Kamiński, Kurski, Obajtek w PE? "To będzie gorszące"

2 tygodni temu
9 czerwca odbędą się wybory do Europarlamentu. Robert Biedroń w programie "Tłit" WP podkreślał, iż dla Lewicy ważne jest, żeby przekonać ludzi do tej wizji Europy, która będzie bezpieczna, stabilna i nie będzie rozsadzana przez konie trojańskie Putina, jakim jest Orban, Kaczyński, Morawiecki i inni”. Prowadzący zwrócił się do współprzewodniczącego Nowej Lewicy, mówiąc, iż prawdopodobnie będzie się on witał w Parlamencie Europejskim z m.in Danielem Obajtkiem, Mariuszem Kamińskim, czy Jackiem Kurskim. - Nie czekam z niecierpliwością, to będzie gorszące - stwierdził gość programu. Tłumaczył, iż tam pracują ludzie kompetentni, którzy chcą coś zrobić dla Europy, a nie będą korzystali ze złotych spadochronów.

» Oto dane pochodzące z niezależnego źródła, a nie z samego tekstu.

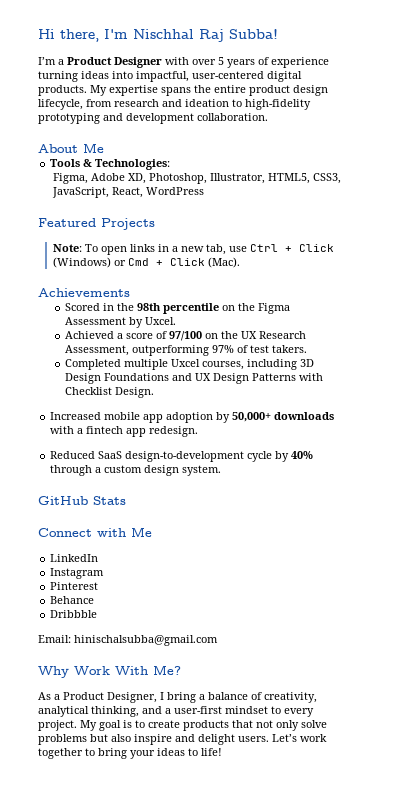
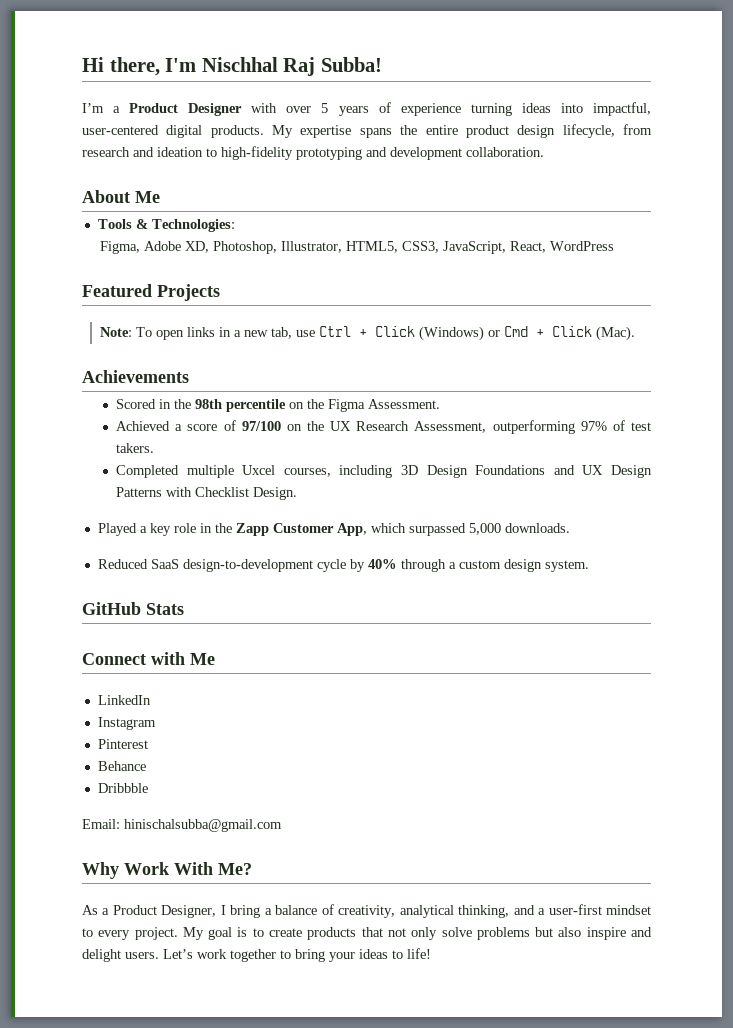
- Scored in the 98th percentile on the Figma Assessment by Uxcel.
+ Scored in the 98th percentile on the Figma Assessment.
- Increased mobile app adoption by 50,000+ downloads with a fintech app redesign.
+ Played a key role in the Zapp Customer App, which surpassed 5,000 downloads.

Gość programu powiedział, iż widział tę drużynę PiS-u w Parlamencie Europejskim. - Począwszy od tego, iż oni ani be, ani me, ani kukuryku w żadnym języku nie są w stanie powiedzieć (…). Politykę, żeby uprawiać skutecznie, nie uprawia się tylko i wyłącznie dzięki nadętych przemówień, jak ma to miejsce w przypadku polityków PiS-u. - stwierdził Biedroń. -Jakie funkcje pełnią politycy PiS-u w Parlamencie Europejskim? Zero - powiedział gość programu. Dodał, iż w PE potrzeba takich ludzi jak Lewica, która ma wpływ na stery Unii Europejskiej. - A PiS idzie po co? PO to, żeby tylko zarabiać w euro, chociaż tego euro się najczęściej brzydzą - powiedział europoseł.